Extracted records Block Start
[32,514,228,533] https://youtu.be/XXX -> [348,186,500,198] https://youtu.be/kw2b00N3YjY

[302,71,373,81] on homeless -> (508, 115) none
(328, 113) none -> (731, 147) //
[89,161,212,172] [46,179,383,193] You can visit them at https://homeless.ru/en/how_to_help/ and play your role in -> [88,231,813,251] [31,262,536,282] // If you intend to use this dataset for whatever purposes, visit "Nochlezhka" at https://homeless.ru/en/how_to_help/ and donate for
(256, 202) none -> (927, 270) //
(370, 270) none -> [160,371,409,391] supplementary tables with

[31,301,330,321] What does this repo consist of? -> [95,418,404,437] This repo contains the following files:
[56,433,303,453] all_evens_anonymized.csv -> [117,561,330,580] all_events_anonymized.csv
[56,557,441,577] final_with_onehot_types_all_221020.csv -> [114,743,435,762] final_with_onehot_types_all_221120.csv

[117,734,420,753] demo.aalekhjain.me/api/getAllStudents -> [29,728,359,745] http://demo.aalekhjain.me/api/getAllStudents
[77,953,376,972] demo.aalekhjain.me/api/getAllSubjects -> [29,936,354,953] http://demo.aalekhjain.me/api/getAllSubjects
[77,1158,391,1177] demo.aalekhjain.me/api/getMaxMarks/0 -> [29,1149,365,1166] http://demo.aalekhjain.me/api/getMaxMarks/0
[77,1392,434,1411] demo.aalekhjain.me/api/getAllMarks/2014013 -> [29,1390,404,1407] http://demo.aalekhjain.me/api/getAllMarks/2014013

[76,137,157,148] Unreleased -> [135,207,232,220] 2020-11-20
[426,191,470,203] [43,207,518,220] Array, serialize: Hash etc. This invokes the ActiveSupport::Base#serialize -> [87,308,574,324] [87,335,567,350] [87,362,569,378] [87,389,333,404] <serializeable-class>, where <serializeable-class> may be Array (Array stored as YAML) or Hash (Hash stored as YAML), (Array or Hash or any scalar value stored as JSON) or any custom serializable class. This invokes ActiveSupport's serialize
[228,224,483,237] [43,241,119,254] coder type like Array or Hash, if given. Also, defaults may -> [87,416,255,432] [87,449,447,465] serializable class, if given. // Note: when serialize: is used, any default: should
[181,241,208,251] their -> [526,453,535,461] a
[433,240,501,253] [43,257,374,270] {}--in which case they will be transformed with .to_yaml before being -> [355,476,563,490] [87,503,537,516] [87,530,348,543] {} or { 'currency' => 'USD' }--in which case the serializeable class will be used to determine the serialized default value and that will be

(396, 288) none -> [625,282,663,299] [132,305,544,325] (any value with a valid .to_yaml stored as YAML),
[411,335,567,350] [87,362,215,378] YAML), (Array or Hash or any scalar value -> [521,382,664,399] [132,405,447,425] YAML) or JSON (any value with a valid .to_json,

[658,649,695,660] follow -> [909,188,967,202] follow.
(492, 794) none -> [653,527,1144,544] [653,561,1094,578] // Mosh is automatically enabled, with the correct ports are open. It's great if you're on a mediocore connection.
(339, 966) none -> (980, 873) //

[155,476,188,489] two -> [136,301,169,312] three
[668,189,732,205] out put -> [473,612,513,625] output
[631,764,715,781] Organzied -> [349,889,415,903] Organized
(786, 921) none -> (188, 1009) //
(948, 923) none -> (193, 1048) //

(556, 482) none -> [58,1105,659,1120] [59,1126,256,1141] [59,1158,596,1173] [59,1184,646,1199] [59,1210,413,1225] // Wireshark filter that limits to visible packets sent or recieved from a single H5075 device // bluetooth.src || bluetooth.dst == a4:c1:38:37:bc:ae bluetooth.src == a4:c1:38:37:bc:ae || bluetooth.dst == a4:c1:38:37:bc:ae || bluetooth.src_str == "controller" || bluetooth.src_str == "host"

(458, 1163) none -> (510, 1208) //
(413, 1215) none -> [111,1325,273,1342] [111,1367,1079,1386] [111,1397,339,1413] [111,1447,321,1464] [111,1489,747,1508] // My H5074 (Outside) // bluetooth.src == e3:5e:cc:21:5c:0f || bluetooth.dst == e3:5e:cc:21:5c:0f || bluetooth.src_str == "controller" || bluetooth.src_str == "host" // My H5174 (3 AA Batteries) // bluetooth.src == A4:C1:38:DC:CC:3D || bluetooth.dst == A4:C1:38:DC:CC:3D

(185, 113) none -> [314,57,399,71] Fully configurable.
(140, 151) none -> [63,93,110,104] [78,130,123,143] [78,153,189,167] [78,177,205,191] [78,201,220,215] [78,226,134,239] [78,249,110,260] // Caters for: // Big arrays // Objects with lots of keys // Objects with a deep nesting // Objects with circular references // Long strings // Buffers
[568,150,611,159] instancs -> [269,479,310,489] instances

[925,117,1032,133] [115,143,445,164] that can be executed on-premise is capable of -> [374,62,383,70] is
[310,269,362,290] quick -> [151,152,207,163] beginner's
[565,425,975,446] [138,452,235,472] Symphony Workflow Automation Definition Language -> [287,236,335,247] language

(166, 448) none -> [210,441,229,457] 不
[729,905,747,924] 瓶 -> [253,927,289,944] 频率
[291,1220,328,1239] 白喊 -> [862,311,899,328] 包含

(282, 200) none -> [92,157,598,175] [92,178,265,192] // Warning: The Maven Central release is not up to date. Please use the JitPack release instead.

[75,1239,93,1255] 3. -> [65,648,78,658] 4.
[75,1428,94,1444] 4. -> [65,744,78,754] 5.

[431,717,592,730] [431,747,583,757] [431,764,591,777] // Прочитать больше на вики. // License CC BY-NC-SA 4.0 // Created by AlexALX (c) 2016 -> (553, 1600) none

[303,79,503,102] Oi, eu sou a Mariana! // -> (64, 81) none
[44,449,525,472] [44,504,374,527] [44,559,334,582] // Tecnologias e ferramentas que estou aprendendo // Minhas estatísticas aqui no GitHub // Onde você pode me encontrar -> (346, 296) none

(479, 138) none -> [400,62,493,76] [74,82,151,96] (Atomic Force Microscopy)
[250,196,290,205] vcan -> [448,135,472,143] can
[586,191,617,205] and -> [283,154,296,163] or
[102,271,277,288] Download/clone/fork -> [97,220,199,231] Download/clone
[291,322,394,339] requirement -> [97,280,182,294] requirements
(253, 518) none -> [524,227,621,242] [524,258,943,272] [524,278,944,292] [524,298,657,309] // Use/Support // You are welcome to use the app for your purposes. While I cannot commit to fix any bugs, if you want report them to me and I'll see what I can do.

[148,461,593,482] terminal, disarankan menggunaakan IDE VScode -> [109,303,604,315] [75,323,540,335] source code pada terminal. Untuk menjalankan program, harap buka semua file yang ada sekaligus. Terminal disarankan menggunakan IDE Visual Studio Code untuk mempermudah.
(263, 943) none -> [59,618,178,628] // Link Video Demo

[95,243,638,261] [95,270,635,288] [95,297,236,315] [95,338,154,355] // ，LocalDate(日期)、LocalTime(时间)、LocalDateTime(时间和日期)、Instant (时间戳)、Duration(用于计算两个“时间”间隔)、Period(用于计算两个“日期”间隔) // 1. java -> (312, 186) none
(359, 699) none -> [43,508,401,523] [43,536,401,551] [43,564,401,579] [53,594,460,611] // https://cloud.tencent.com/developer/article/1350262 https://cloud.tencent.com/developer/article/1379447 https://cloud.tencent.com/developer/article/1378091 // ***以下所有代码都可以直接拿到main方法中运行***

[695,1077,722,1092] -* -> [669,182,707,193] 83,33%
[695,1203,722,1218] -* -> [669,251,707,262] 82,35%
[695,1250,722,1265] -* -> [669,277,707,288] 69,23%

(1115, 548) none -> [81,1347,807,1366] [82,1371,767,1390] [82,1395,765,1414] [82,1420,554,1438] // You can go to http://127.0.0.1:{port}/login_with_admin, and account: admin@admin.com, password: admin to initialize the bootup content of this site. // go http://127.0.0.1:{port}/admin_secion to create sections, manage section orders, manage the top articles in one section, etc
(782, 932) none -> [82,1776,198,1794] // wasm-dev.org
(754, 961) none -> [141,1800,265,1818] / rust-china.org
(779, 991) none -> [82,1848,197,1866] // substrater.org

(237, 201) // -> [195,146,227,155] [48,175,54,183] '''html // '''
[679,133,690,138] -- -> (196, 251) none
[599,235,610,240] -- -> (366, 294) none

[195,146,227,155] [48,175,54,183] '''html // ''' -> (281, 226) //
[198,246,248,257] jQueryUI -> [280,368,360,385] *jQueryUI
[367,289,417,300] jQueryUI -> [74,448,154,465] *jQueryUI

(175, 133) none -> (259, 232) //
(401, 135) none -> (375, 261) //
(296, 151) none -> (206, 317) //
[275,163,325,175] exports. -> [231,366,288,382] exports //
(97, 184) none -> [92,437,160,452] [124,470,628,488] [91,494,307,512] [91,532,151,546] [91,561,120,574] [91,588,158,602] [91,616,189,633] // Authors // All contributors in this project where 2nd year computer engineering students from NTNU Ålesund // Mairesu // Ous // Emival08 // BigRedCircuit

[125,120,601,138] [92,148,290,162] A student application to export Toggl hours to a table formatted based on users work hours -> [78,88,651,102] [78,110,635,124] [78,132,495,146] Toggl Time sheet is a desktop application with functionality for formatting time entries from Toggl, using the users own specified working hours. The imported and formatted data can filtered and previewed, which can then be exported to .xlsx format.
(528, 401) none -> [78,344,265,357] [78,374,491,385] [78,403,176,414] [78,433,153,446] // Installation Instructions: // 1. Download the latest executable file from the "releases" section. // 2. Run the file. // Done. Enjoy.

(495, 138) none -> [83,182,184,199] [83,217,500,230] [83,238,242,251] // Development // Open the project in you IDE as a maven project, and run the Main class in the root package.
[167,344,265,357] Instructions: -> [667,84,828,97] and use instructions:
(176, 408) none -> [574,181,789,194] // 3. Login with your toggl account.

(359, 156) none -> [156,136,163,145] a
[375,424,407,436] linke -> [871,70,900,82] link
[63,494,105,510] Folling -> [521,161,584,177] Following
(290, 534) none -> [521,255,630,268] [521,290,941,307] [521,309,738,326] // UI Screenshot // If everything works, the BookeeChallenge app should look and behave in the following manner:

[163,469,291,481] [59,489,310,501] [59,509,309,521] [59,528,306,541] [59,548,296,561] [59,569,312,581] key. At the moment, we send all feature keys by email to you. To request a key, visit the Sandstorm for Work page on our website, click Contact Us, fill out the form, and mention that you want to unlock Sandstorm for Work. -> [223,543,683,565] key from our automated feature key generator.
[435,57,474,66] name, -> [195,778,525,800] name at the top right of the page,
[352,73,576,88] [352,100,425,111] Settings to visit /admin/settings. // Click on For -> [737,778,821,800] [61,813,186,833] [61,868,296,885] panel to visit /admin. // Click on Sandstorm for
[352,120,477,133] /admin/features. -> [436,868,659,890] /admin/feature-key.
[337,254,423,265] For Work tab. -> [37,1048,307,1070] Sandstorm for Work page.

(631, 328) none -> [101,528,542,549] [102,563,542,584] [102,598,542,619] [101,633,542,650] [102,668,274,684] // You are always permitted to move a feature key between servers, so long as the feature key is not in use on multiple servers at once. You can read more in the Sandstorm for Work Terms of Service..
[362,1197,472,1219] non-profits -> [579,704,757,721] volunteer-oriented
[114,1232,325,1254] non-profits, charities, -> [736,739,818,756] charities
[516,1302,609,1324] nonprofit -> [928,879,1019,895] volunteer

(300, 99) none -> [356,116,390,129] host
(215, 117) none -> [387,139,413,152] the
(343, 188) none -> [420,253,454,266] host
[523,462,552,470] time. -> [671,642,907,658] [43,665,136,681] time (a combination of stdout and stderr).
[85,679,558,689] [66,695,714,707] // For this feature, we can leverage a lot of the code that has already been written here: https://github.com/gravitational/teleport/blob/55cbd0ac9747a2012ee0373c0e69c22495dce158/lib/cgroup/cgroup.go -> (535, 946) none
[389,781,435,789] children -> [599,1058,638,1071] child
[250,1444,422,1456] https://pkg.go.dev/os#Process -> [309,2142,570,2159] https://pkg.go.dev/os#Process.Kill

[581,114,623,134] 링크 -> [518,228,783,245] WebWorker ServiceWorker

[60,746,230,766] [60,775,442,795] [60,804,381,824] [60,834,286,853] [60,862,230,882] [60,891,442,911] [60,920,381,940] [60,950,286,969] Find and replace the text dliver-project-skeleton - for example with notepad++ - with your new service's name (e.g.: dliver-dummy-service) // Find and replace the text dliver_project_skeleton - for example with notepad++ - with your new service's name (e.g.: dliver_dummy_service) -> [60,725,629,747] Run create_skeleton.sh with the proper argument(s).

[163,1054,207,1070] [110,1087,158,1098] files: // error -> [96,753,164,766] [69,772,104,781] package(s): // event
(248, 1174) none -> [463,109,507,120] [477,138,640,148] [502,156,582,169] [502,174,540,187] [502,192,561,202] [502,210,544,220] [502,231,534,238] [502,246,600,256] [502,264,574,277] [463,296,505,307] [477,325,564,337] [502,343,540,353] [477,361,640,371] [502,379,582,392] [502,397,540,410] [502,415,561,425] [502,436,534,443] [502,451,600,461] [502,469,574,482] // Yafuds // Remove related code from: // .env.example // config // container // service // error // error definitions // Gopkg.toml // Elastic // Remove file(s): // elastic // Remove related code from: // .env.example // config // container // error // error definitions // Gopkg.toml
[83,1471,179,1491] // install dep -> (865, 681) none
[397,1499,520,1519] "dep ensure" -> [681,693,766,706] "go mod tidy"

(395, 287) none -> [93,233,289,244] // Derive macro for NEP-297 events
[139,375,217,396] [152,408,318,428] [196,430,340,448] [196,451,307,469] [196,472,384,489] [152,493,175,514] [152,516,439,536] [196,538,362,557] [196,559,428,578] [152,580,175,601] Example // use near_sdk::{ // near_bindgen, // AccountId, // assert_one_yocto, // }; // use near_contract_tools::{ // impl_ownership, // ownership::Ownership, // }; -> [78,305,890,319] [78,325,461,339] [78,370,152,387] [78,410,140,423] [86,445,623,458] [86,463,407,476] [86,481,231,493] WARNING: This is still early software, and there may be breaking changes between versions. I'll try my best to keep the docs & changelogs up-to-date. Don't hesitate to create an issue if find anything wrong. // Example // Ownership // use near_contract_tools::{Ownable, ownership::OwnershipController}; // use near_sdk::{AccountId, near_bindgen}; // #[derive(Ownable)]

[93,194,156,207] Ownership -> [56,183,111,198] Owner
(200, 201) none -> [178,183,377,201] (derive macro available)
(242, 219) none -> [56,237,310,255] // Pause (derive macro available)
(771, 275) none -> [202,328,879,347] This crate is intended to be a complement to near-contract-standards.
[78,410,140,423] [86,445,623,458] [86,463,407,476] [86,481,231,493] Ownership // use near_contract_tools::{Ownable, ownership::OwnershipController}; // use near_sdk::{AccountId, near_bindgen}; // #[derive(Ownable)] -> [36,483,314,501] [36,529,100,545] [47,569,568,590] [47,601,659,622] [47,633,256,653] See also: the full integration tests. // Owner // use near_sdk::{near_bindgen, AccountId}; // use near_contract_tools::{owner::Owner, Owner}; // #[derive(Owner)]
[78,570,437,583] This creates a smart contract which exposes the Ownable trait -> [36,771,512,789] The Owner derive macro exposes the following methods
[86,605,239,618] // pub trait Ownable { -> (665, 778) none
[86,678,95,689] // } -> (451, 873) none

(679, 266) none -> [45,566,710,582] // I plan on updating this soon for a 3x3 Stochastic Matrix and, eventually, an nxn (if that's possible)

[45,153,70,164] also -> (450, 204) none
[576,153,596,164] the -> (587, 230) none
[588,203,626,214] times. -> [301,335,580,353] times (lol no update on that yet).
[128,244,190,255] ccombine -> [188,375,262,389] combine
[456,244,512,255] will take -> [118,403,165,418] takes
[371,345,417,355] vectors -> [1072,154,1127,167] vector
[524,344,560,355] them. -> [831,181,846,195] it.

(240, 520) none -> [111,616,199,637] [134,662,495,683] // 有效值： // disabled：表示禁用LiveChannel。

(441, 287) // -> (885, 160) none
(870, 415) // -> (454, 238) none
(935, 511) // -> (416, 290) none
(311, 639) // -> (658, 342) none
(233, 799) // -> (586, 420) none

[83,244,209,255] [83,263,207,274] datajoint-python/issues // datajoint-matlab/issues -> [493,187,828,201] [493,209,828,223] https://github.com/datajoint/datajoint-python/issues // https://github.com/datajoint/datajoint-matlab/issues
Extracted records Block End
**Exercise:**
In the entries above, how many lines hold the word "aalekhjain"? Answer with the number only.

**Exercise output:**
4